#### Task instructions
Leave every picture behind and copy the rest of the entries below exactly.

■ ■ ■ ■ ■

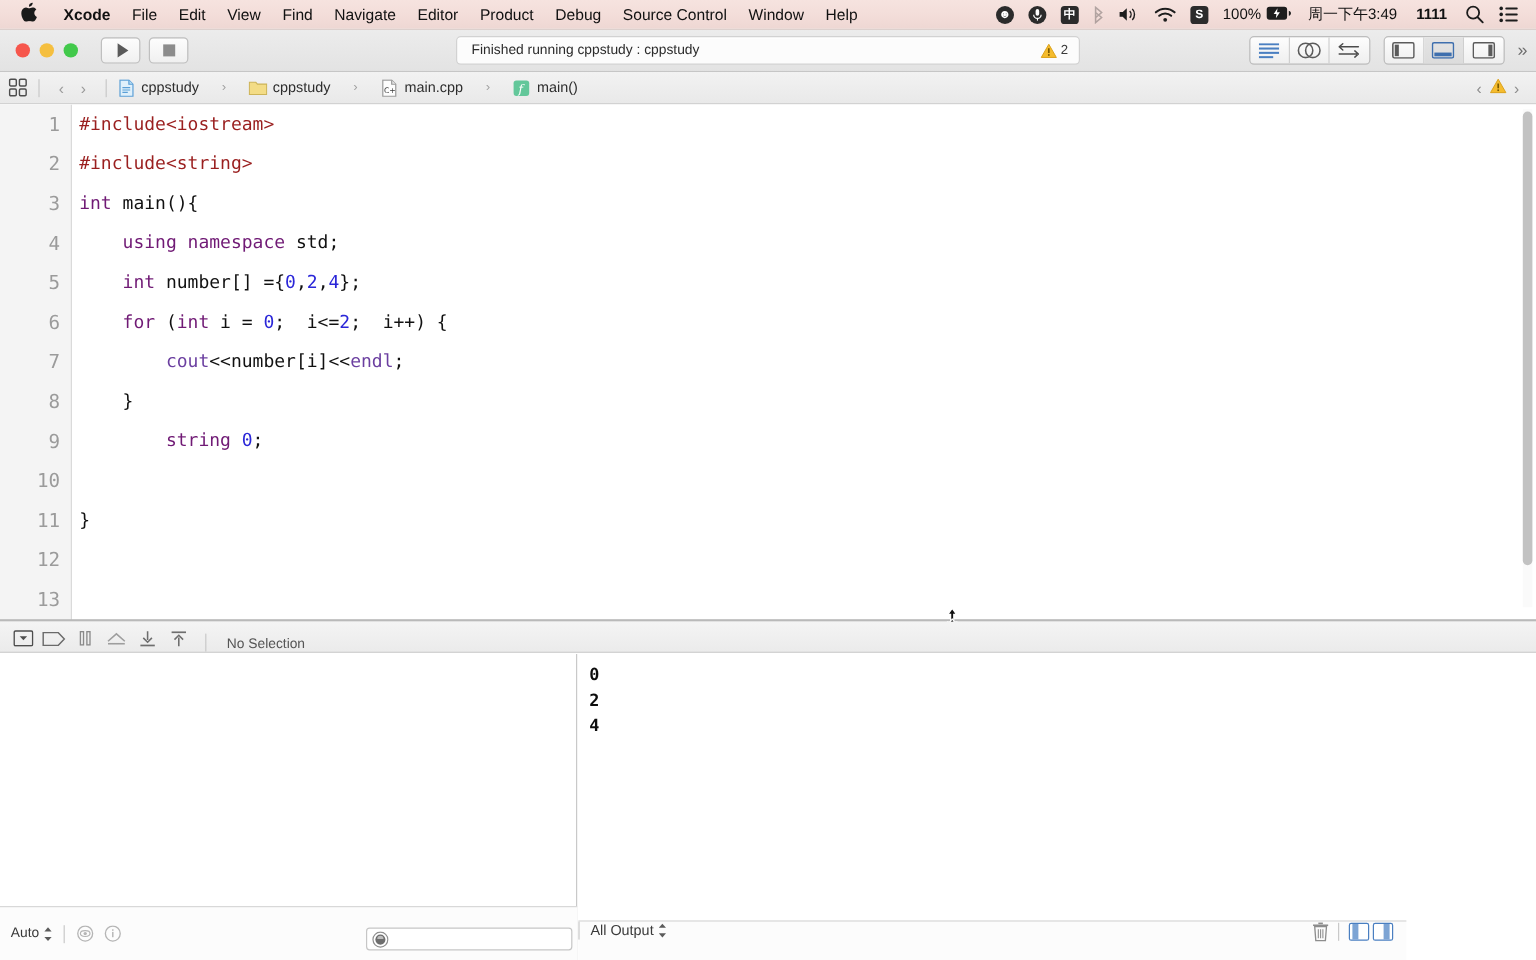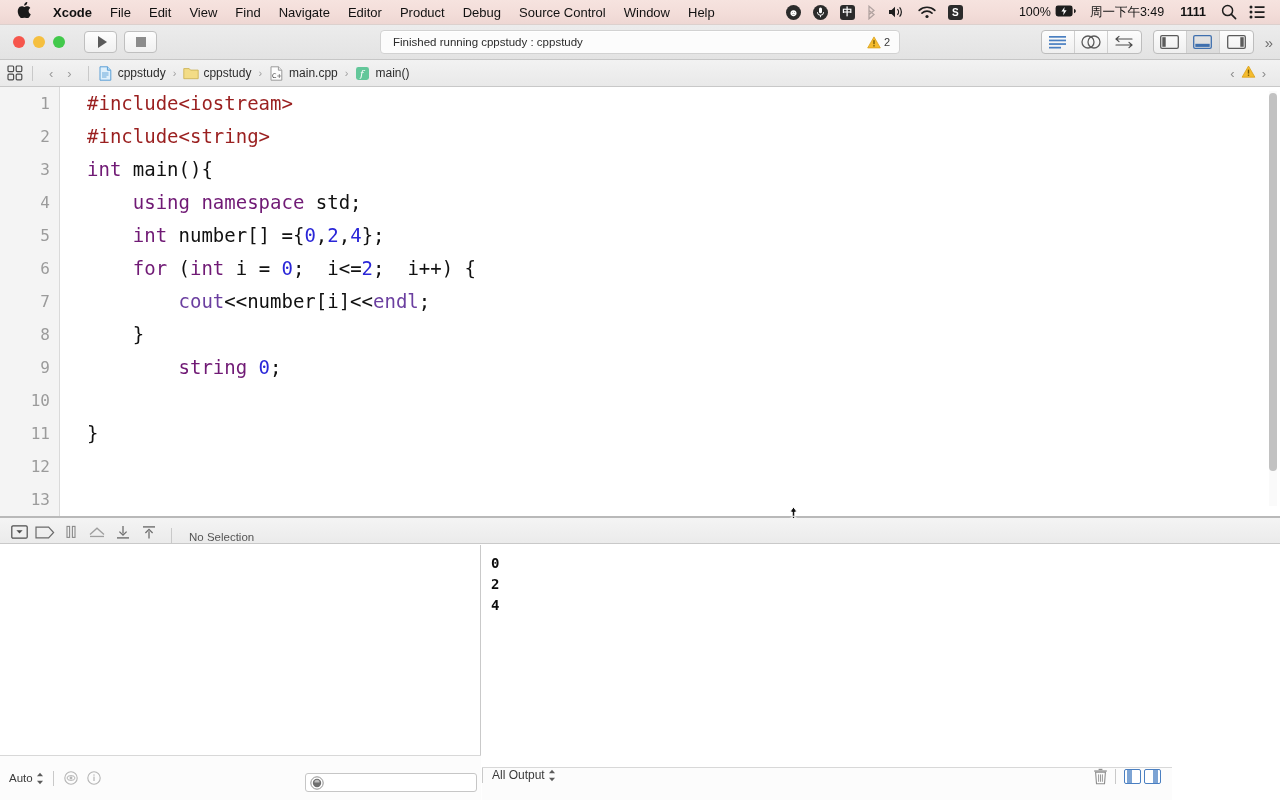--- a/index.html
+++ b/index.html
@@ -87,21 +87,21 @@
   
   #navbar {
     position: absolute; top: 60px; left: 0; width: 1280px; height: 27px;
     background: linear-gradient(180deg,#f2f2f2,#e9e9e9);
     border-bottom: 1px solid #c8c8c8;
     display: flex; align-items: center; font-size: 12px; color: #2d2d2d;
   }
   .grid-ico { margin-left: 7px; width: 16px; height: 16px; }
   .vsep { width: 1px; height: 15px; background: #c9c9c9; margin: 0 9px; }
   .navchev { color: #9a9a9a; font-size: 13px; padding: 0 7px; }
-  .crumbs { display: flex; align-items: center; gap: 5px; }
+  .crumbs { display: flex; align-items: center; gap: 17px; }
   .crumb { display: flex; align-items: center; gap: 5px; }
   .crumb-sep { color: #a0a0a0; font-size: 11px; margin: 0 2px; }
   .ci { width: 15px; height: 15px; flex: none; }
   .nav-right { margin-left: auto; display: flex; align-items: center; margin-right: 8px; }
   .nav-right .c { color: #8c8c8c; font-size: 13px; padding: 0 6px; }
 
   
   #editor {
     position: absolute; top: 87px; left: 0; width: 1280px; height: 430px;
     background: #ffffff; overflow: hidden;
@@ -109,22 +109,22 @@
   #gutter {
     position: absolute; top: 0; left: 0; width: 60px; height: 430px;
     background: #f4f4f4; border-right: 1px solid #dadada;
   }
   .lnum {
     height: 33px; line-height: 33px; text-align: right;
     padding-right: 9px; font-family: "DejaVu Sans Mono", monospace;
     font-size: 16px; color: #9b9b9b;
   }
   #code {
-    position: absolute; top: 0; left: 76px; width: 1205px; height: 430px;
-    font-family: "DejaVu Sans Mono", monospace; font-size: 19px;
+    position: absolute; top: 0; left: 55px; width: 1205px; height: 430px;
+    font-family: "DejaVu Sans Mono", monospace; font-size: 15px;
   }
   .cline { height: 33px; line-height: 33px; white-space: pre; padding-left: 11px; }
   .k  { color: #701a75; }   
   .pp { color: #9a1f1f; }   
   .n  { color: #2a26d8; }   
   .id { color: #111111; }   
   .sy { color: #6b3fa0; }   
 
   #vscroll {
     position: absolute; right: 3px; top: 4px; width: 8px; height: 415px;
@@ -260,21 +260,21 @@
       <svg width="18" height="13" viewBox="0 0 18 13">
           <path d="M1.2 4.3a11.5 11.5 0 0115.6 0" stroke="#1d1d1d" stroke-width="1.7" fill="none" stroke-linecap="round"></path>
           <path d="M4 7.1a7.6 7.6 0 0110 0" stroke="#1d1d1d" stroke-width="1.7" fill="none" stroke-linecap="round"></path>
           <circle cx="9" cy="10.5" r="1.6" fill="#1d1d1d"></circle>
         </svg>
     </span>
     <span class="st">
       <span class="badge-sq">S</span>
     </span>
     <span class="st">
-      <span style="font-size:12.5px;font-weight:500;margin-left:44px;">100%</span>
+      <span style="font-size:12.5px;font-weight:500;">100%</span>
       <span style="margin-left:4px;">
         <svg width="22" height="12" viewBox="0 0 22 12">
             <rect x="0.6" y="0.6" width="17" height="10.8" rx="2.4" fill="#1d1d1d"></rect>
             <path d="M19 4v4.2c1.3-.3 1.8-1.2 1.8-2.1S20.3 4.3 19 4z" fill="#1d1d1d"></path>
             <path d="M9.6 1.9L6.4 6.6h2.3l-.5 3.6 3.4-4.9H9.2z" fill="#fff"></path>
           </svg>
       </span>
     </span>
     <span class="clock">周一下午3:49</span>
     <span class="num1111">1111</span>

■ ■ ■ ■ ■

#### Written solution
--- a/index.html
+++ b/index.html
@@ -87,21 +87,21 @@
   
   #navbar {
     position: absolute; top: 60px; left: 0; width: 1280px; height: 27px;
     background: linear-gradient(180deg,#f2f2f2,#e9e9e9);
     border-bottom: 1px solid #c8c8c8;
     display: flex; align-items: center; font-size: 12px; color: #2d2d2d;
   }
   .grid-ico { margin-left: 7px; width: 16px; height: 16px; }
   .vsep { width: 1px; height: 15px; background: #c9c9c9; margin: 0 9px; }
   .navchev { color: #9a9a9a; font-size: 13px; padding: 0 7px; }
-  .crumbs { display: flex; align-items: center; gap: 5px; }
+  .crumbs { display: flex; align-items: center; gap: 17px; }
   .crumb { display: flex; align-items: center; gap: 5px; }
   .crumb-sep { color: #a0a0a0; font-size: 11px; margin: 0 2px; }
   .ci { width: 15px; height: 15px; flex: none; }
   .nav-right { margin-left: auto; display: flex; align-items: center; margin-right: 8px; }
   .nav-right .c { color: #8c8c8c; font-size: 13px; padding: 0 6px; }
 
   
   #editor {
     position: absolute; top: 87px; left: 0; width: 1280px; height: 430px;
     background: #ffffff; overflow: hidden;
@@ -109,22 +109,22 @@
   #gutter {
     position: absolute; top: 0; left: 0; width: 60px; height: 430px;
     background: #f4f4f4; border-right: 1px solid #dadada;
   }
   .lnum {
     height: 33px; line-height: 33px; text-align: right;
     padding-right: 9px; font-family: "DejaVu Sans Mono", monospace;
     font-size: 16px; color: #9b9b9b;
   }
   #code {
-    position: absolute; top: 0; left: 76px; width: 1205px; height: 430px;
-    font-family: "DejaVu Sans Mono", monospace; font-size: 19px;
+    position: absolute; top: 0; left: 55px; width: 1205px; height: 430px;
+    font-family: "DejaVu Sans Mono", monospace; font-size: 15px;
   }
   .cline { height: 33px; line-height: 33px; white-space: pre; padding-left: 11px; }
   .k  { color: #701a75; }   
   .pp { color: #9a1f1f; }   
   .n  { color: #2a26d8; }   
   .id { color: #111111; }   
   .sy { color: #6b3fa0; }   
 
   #vscroll {
     position: absolute; right: 3px; top: 4px; width: 8px; height: 415px;
@@ -260,21 +260,21 @@
       <svg width="18" height="13" viewBox="0 0 18 13">
           <path d="M1.2 4.3a11.5 11.5 0 0115.6 0" stroke="#1d1d1d" stroke-width="1.7" fill="none" stroke-linecap="round"></path>
           <path d="M4 7.1a7.6 7.6 0 0110 0" stroke="#1d1d1d" stroke-width="1.7" fill="none" stroke-linecap="round"></path>
           <circle cx="9" cy="10.5" r="1.6" fill="#1d1d1d"></circle>
         </svg>
     </span>
     <span class="st">
       <span class="badge-sq">S</span>
     </span>
     <span class="st">
-      <span style="font-size:12.5px;font-weight:500;margin-left:44px;">100%</span>
+      <span style="font-size:12.5px;font-weight:500;">100%</span>
       <span style="margin-left:4px;">
         <svg width="22" height="12" viewBox="0 0 22 12">
             <rect x="0.6" y="0.6" width="17" height="10.8" rx="2.4" fill="#1d1d1d"></rect>
             <path d="M19 4v4.2c1.3-.3 1.8-1.2 1.8-2.1S20.3 4.3 19 4z" fill="#1d1d1d"></path>
             <path d="M9.6 1.9L6.4 6.6h2.3l-.5 3.6 3.4-4.9H9.2z" fill="#fff"></path>
           </svg>
       </span>
     </span>
     <span class="clock">周一下午3:49</span>
     <span class="num1111">1111</span>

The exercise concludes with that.